So publish or perish. 4.0 GPA is not your goal. Taking a lot of classes is not your goal.

Get your first paper out very fast

This will give you the confidence to write other papers. This will teach you that research is not an exotic thing that only professors do. This will shave off couple of years from your PhD. Your first paper does not need to be very good. Get it out fast.

Write well, write a lot, revise a lot

Writing clearly and communicating your work in an accessible manner to others is as important as doing the work. I will say it: if solving the problem takes 50% of your effort, the other 50% effort should be on writing it clearly.

Writing is nature's way of letting you know how sloppy your thinking is.

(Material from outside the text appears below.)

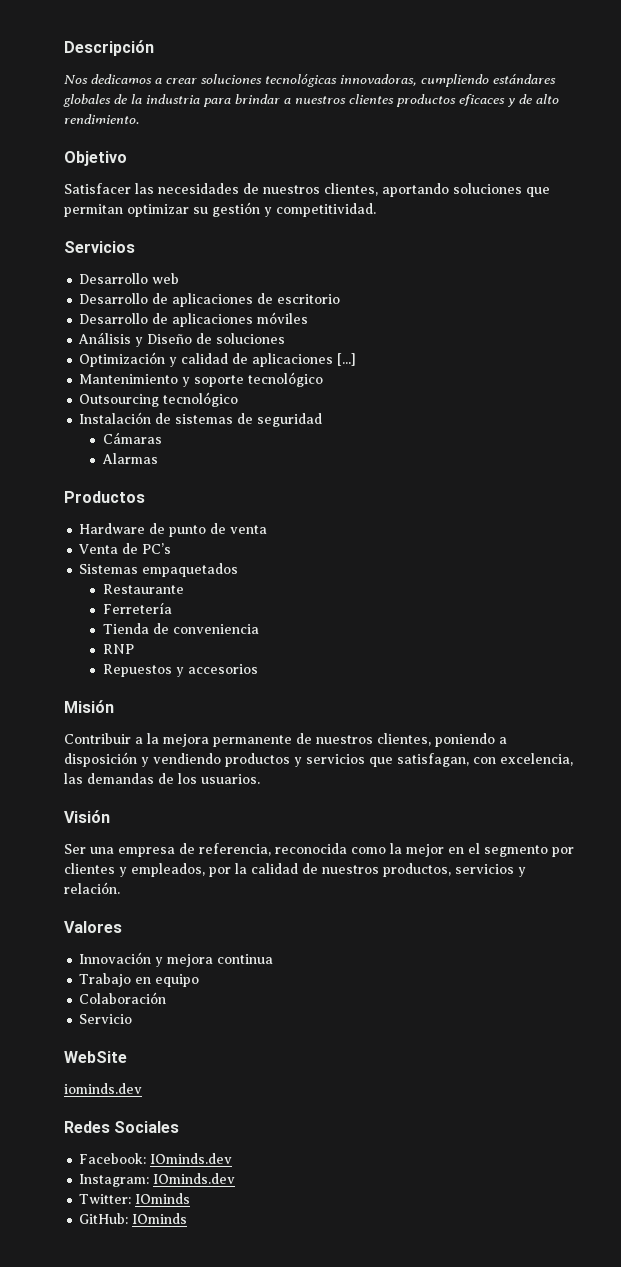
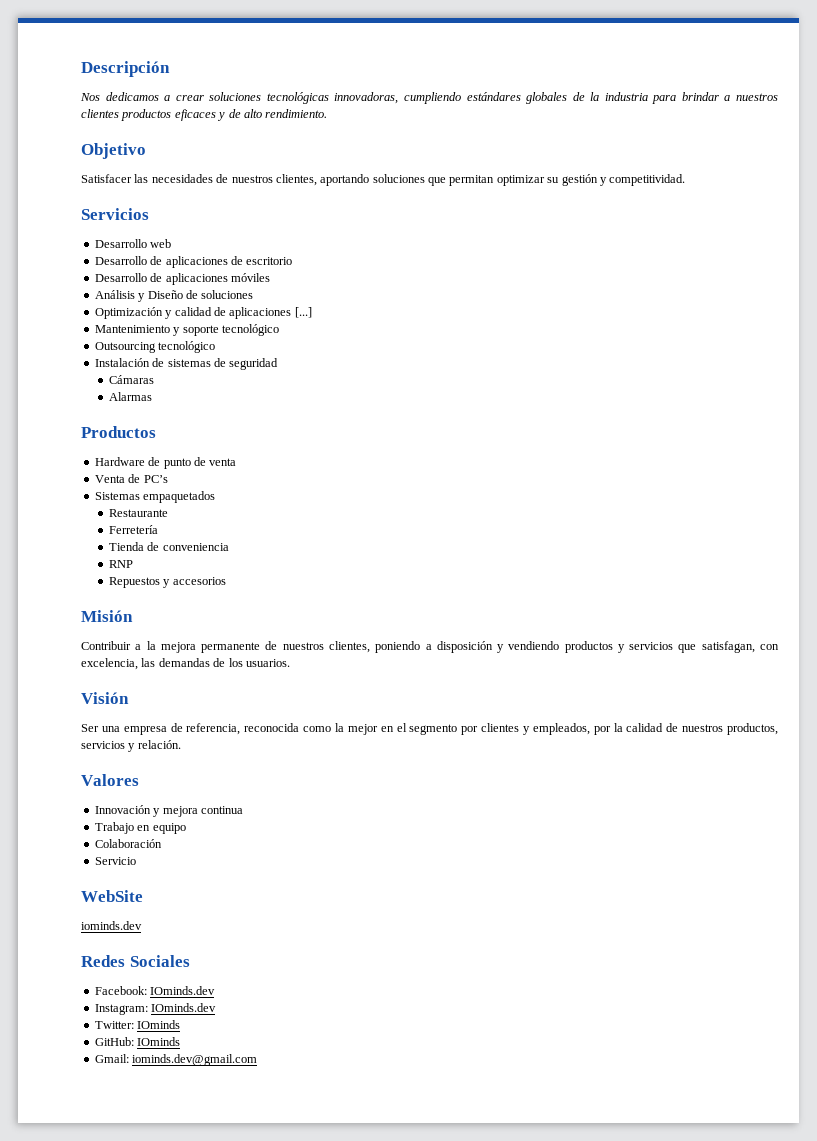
(188, 1218) none -> [94,1054,258,1066] // Gmail: iominds.dev@gmail.com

Writing enables you to analyze your work, make sense of your work, see the big picture, and find several new ideas along the way.

You can be a very good writer by refining/rewriting several times and by following simple rules.

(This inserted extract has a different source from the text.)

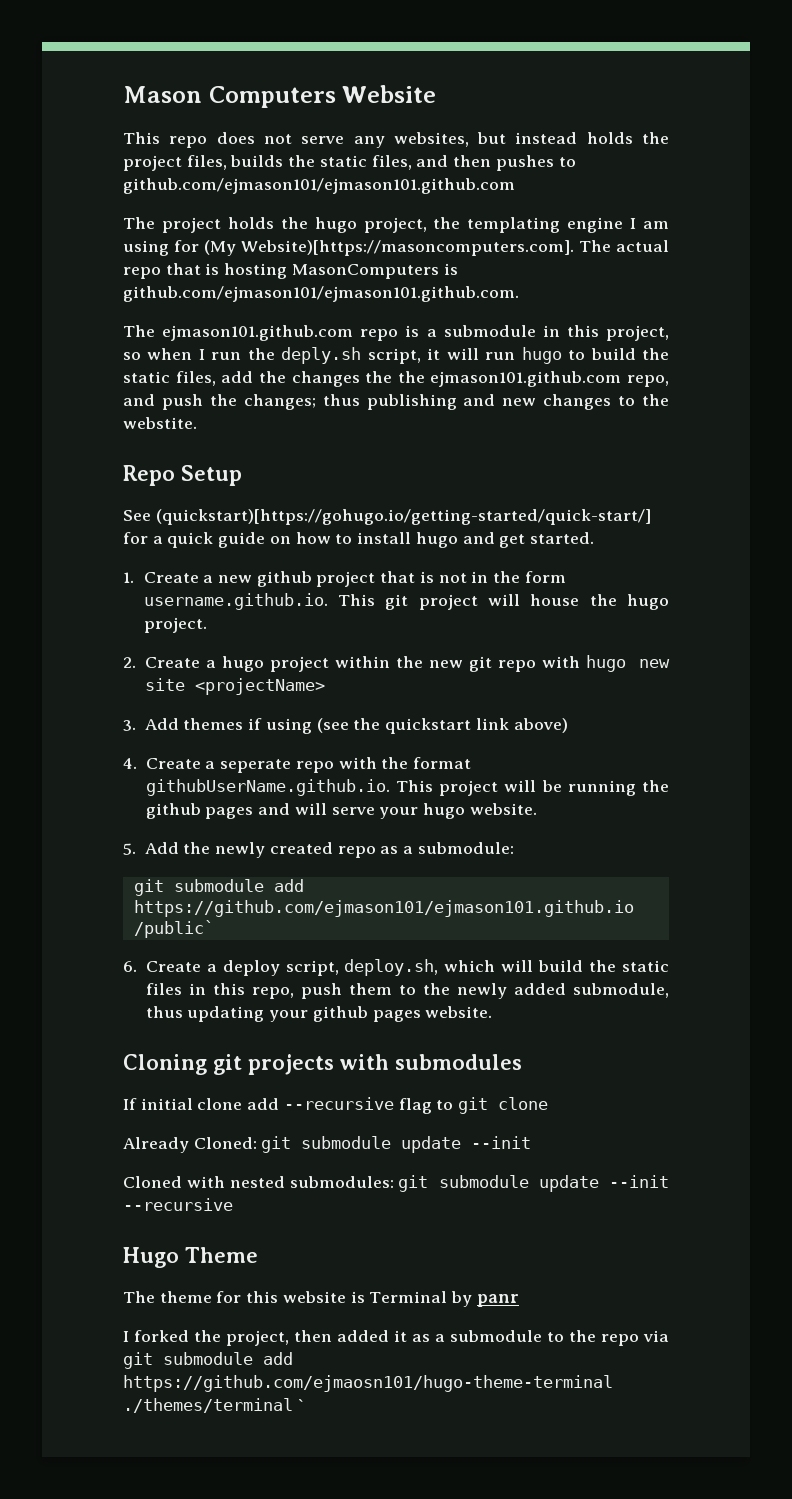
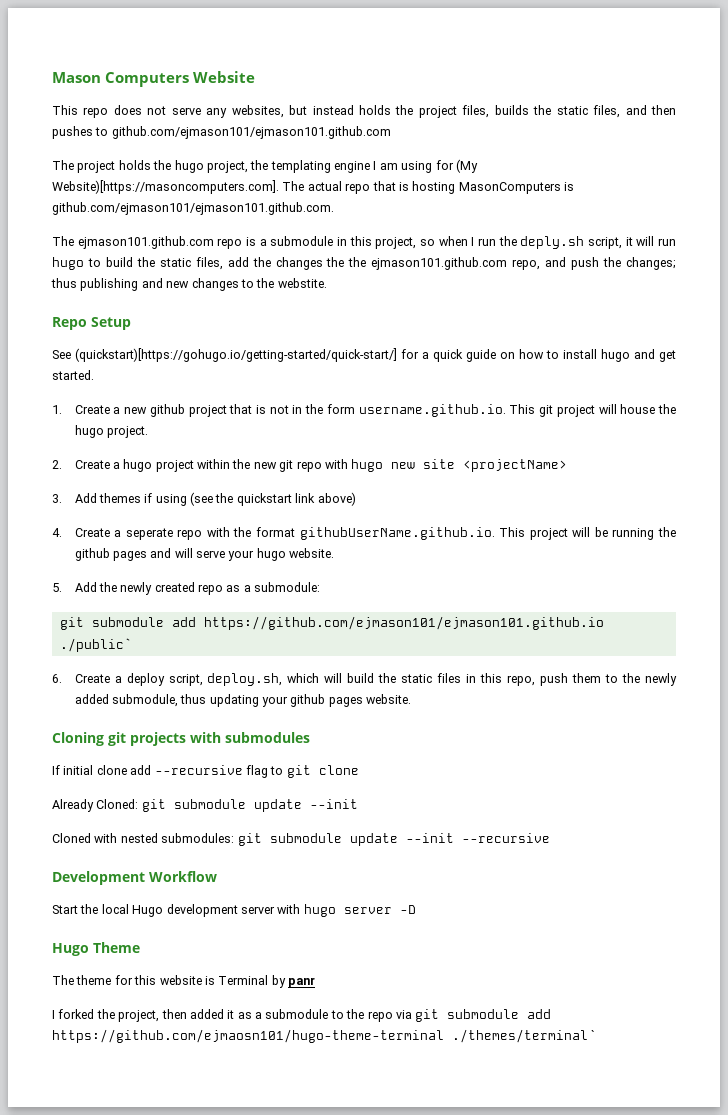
[133,920,214,938] /public` -> [59,638,132,652] ./public`
(233, 1204) none -> [52,871,217,885] [52,904,416,917] // Development Workflow // Start the local Hugo development server with hugo server -D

Keep a research notebook and write a lot

Since writing is very important, you should keep a research notebook/folder accessible to you at any time, and note down every idea/insight you get.

I cannot emphasize the importance of writing enough.

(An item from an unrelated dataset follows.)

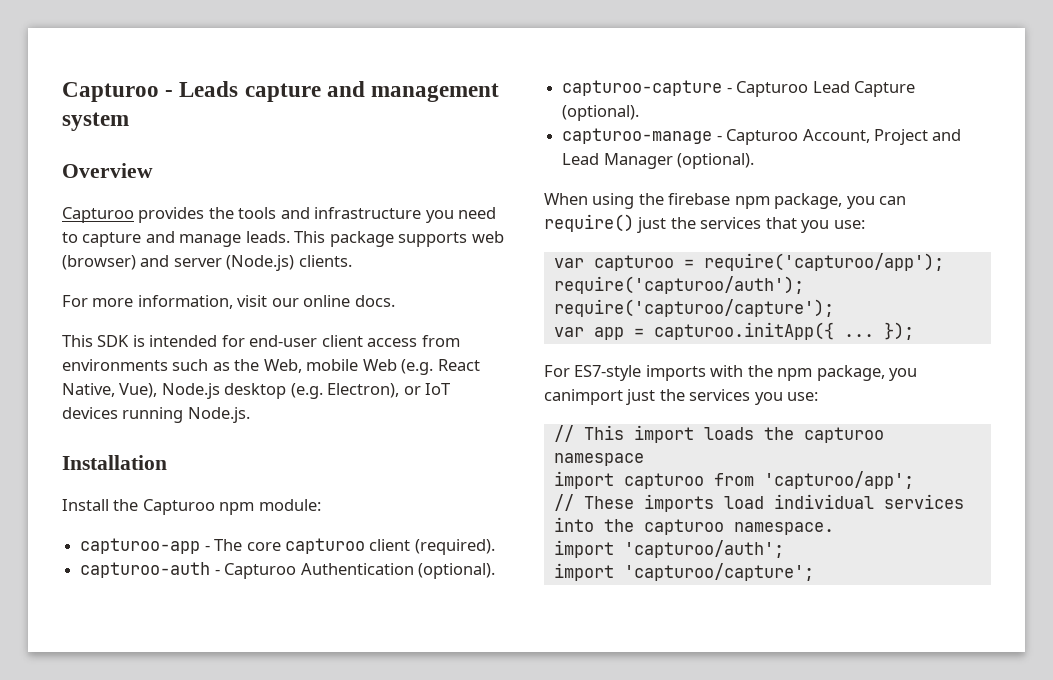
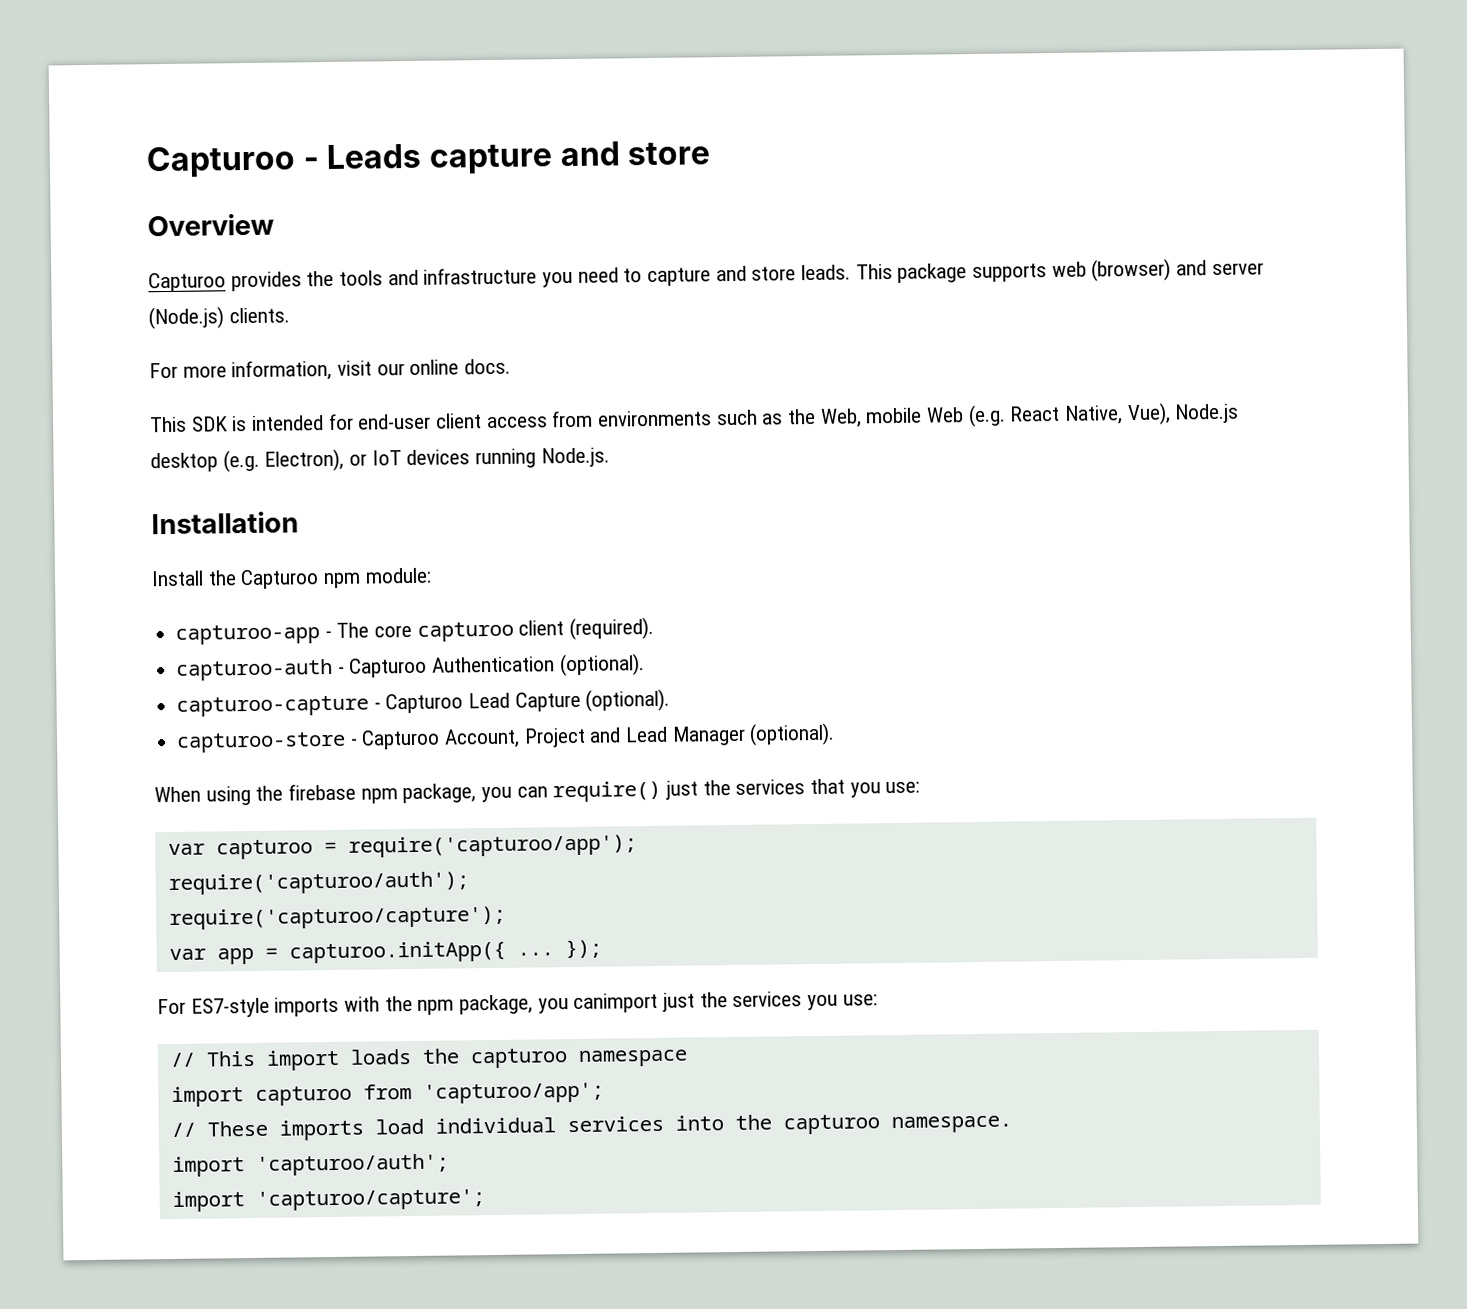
[371,83,500,102] [62,112,129,131] management system -> [627,141,711,166] store
[179,234,242,247] manage -> [751,266,797,281] store
[562,128,713,144] capturoo-manage -> [176,731,347,753] capturoo-store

When you are working on a project, start writing as early as possible. This will help steer the research/work you are doing. Write down every failure, problem, and solution idea. Use these material to write a research note or technical report as you go along. It should be such that when the research is done, the writing (first draft at least) is also done.

Revisit your research ideas folder periodically to see if there is anything worth pursuing there. You will be pleasantly surprised, if you are doing it right.


Be proactive, take initiatives

Graduate school is very different than undergraduate years. It is unstructured. There is no spoon-feeding. So you should be proactive and take initiatives to get your research going. My job is to facilitate things and act as an advisor (hence my title as "Advisor"). Your job is to get things done and drive the work. You are the locomotive of research.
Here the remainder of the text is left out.